No Pinheirinho provamos que isso é possível. Ali o povo construiu suas casas com pouco dinheiro. O movimento construiu seu barracão de assembléia e atividades culturais, e também sua sede. Humildes, mas sem superfaturamento.

Em 8 anos praticamente construímos um bairro inteiro, onde apesar de todas as dificuldades, quase não tinha crimes, mesmo pequenos roubos. Não precisávamos de Policia, de Marronzinho ou da Guarda Municipal. Tínhamos uma Coordenação responsável por cada setor do bairro, onde tudo se discutia.

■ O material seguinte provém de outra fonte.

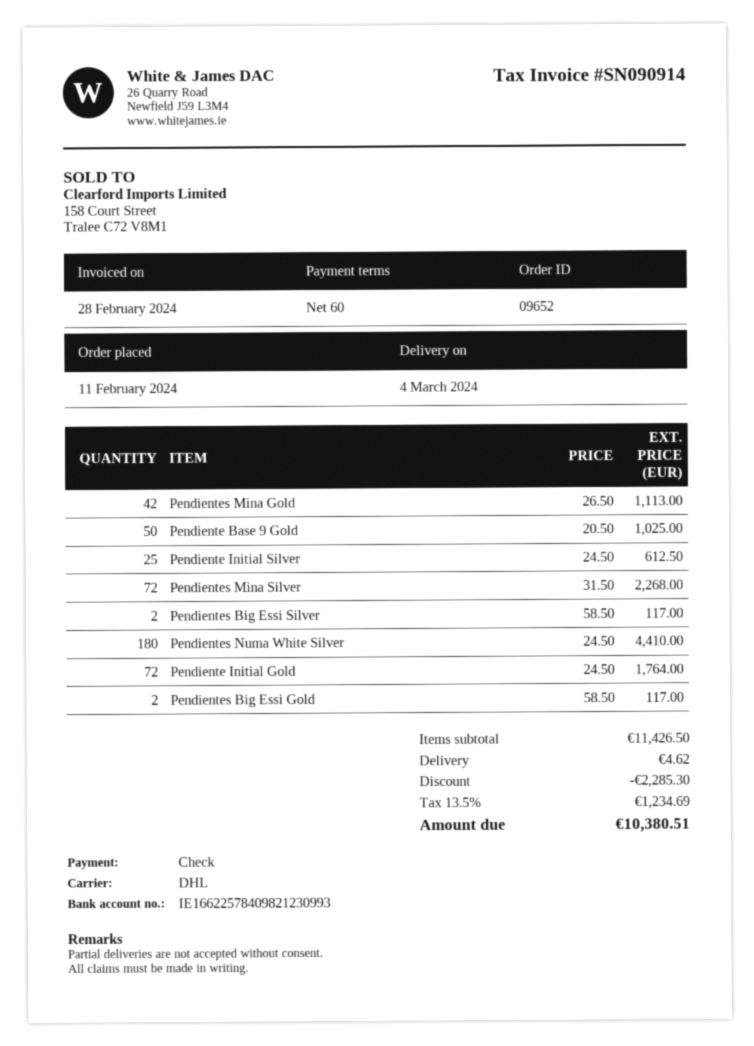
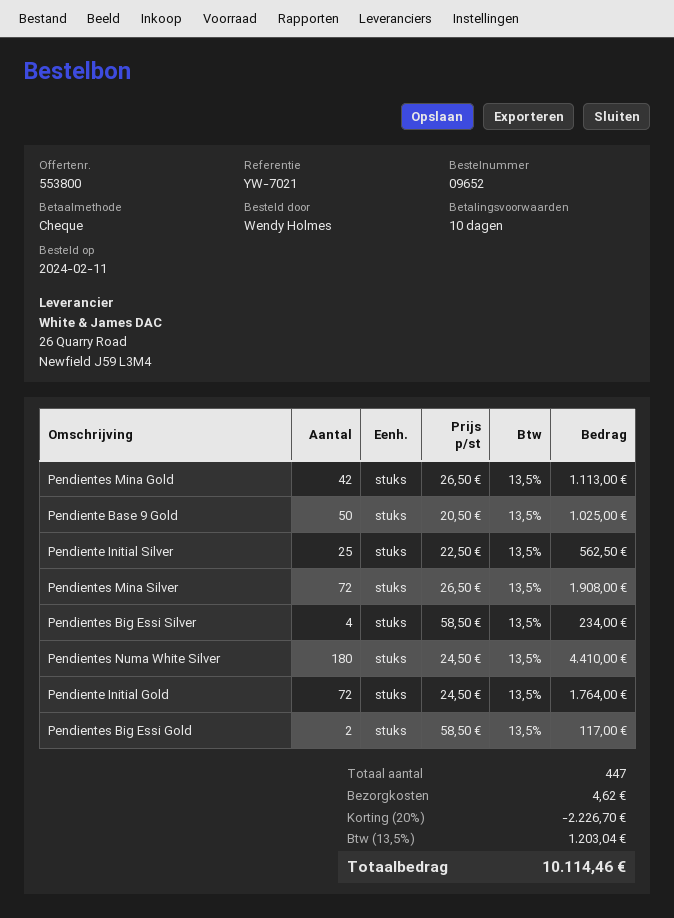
payment terms: 60 days -> 10 days
Pendiente Initial Silver: 25 x 24.50 = 612.50 -> 25 x 22.50 = 562.50
Pendientes Mina Silver: 72 x 31.50 = 2268.00 -> 72 x 26.50 = 1908.00
Pendientes Big Essi Silver: 2 x 58.50 = 117.00 -> 4 x 58.50 = 234.00
discount: 2285.30 -> 2226.70
tax: 13.5% = 1234.69 -> 13.5% = 1203.04
total: 10380.51 -> 10114.46

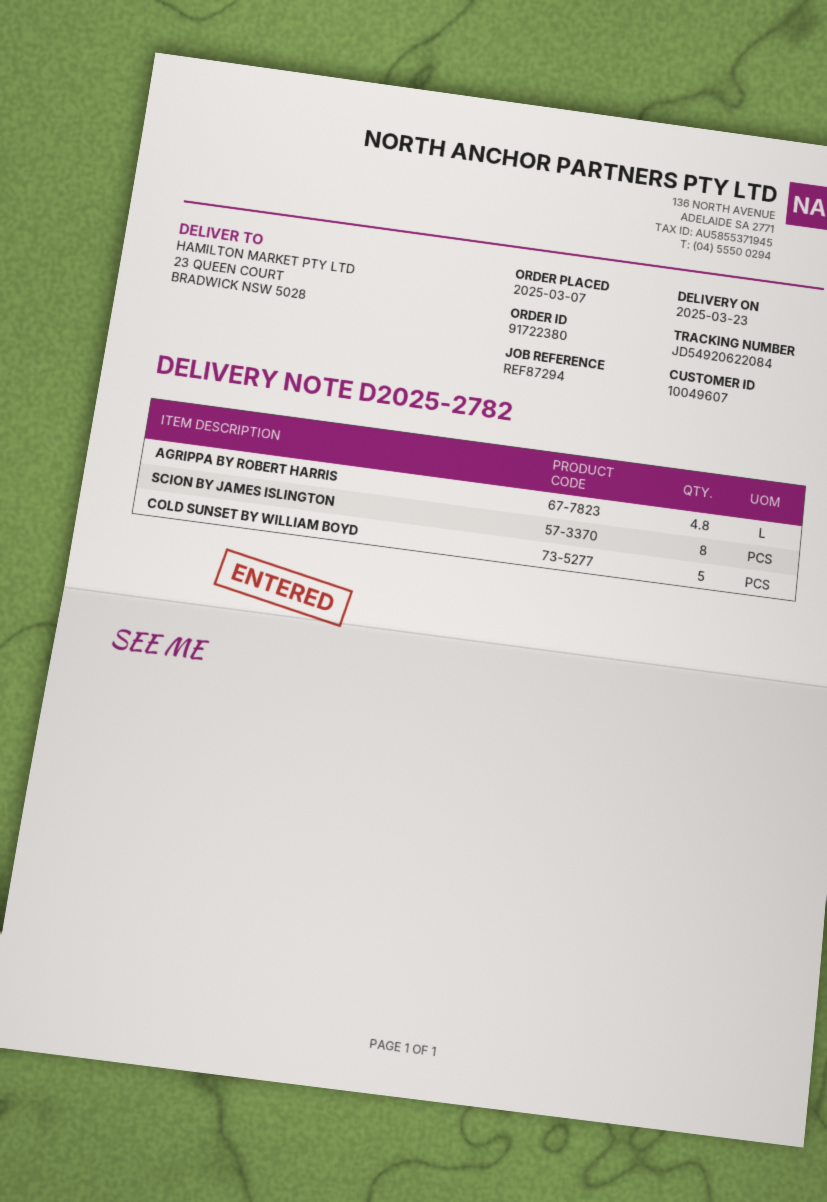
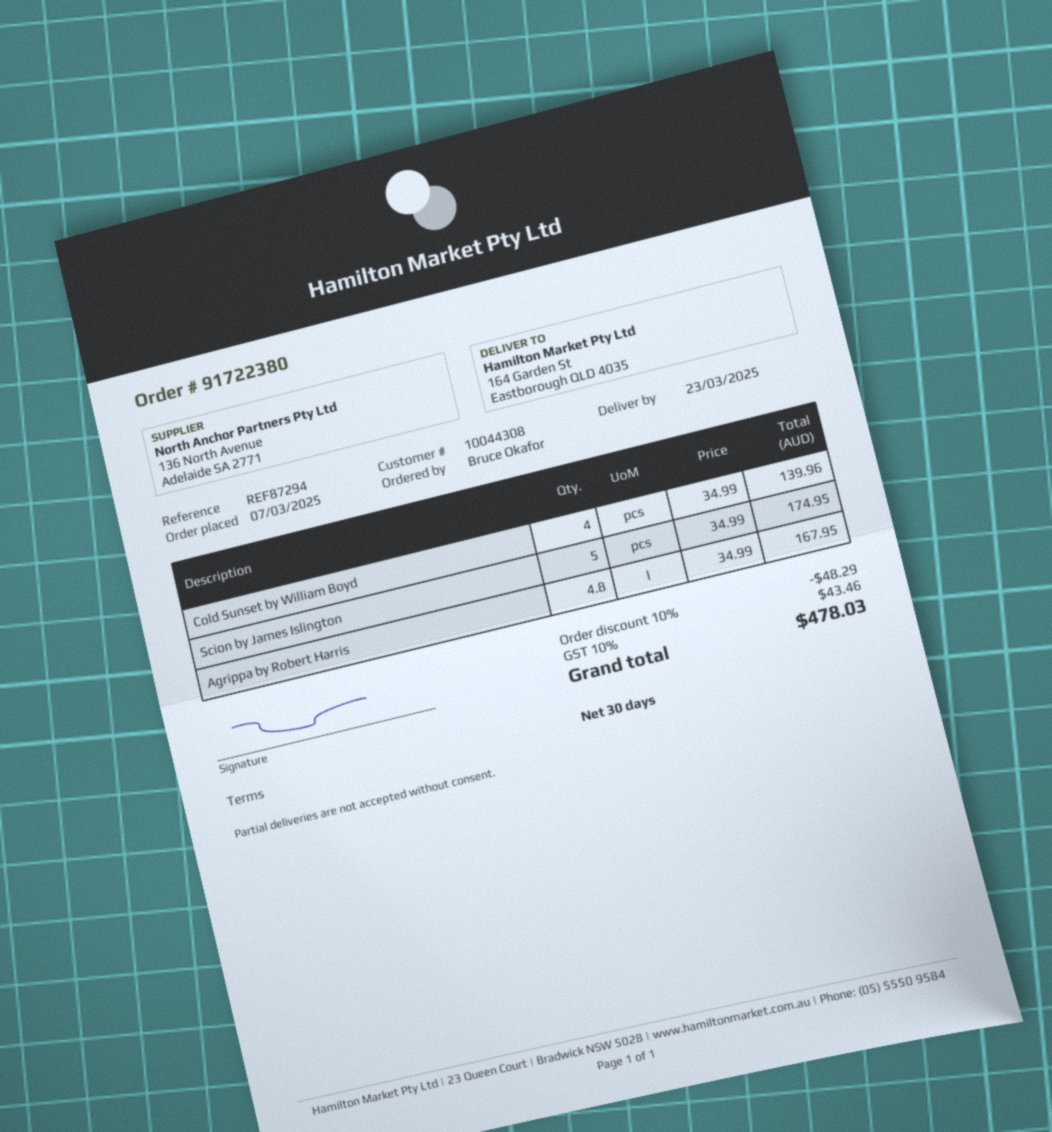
customer number: 10049607 -> 10044308
ship to: 23 QUEEN COURT, BRADWICK NSW 5028 -> 164 Garden St, Eastborough QLD 4035
SCION BY JAMES ISLINGTON: 8 -> 5
COLD SUNSET BY WILLIAM BOYD: 5 -> 4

Os coordenadores faziam reuniões semanais com os moradores de seu setor. E assim mantínhamos o bairro organizado.

Sem dúvida a experiência do Pinheirinho provocou muito desconforto no Poder Público e nas classes ricas, que sempre marginalizaram o povo pobre e não podiam aceitar o que estava ocorrendo.

O Pinheirinho era um projeto independente do povo pobre que estava dando certo, porque as pessoas estavam recuperando sua dignidade e sua auto-estima. Não foi à toa que o Pinheirinho foi tomado como estudo em diversas teses de mestrado.

Por isso penso que além dos interesses econômicos que levaram à desocupação, havia também razões políticas. Tinha que se impedir a todo o custo que o Pinheirinho fosse um exemplo a ser seguido. Não se podia deixar passar a idéia de que o povo pobre é capaz de se organizar e construir sua própria vida de forma independente, sem depender de favor político.

Isso é o que explica toda uma campanha que foi feita para desmoralizar o bairro, passando a idéia que ali só tinha bandidos e traficantes. Por isso toda tentativa de criminalizar o movimento, de perseguir e a difamar seus dirigentes. Essa campanha é parte de uma campanha maior para desmoralizar a luta do nosso povo. Mas enquanto houver injustiça social, nossa luta continua. Vamos mostrar que temos mais dignidade que essa gente, que apesar de ter mais condições econômicas que o povo do Pinheirinho, não são nenhum exemplo, porque tem as mãos bastante sujas. O episódio da desocupação do Pinheirinho deixa isso bastante claro.

Agradeço o grande apoio que temos recebido dos movimentos sociais, dos artistas, juristas, dos partidos de esquerda e de muitos parlamentares como é o caso do Senador Suplicy.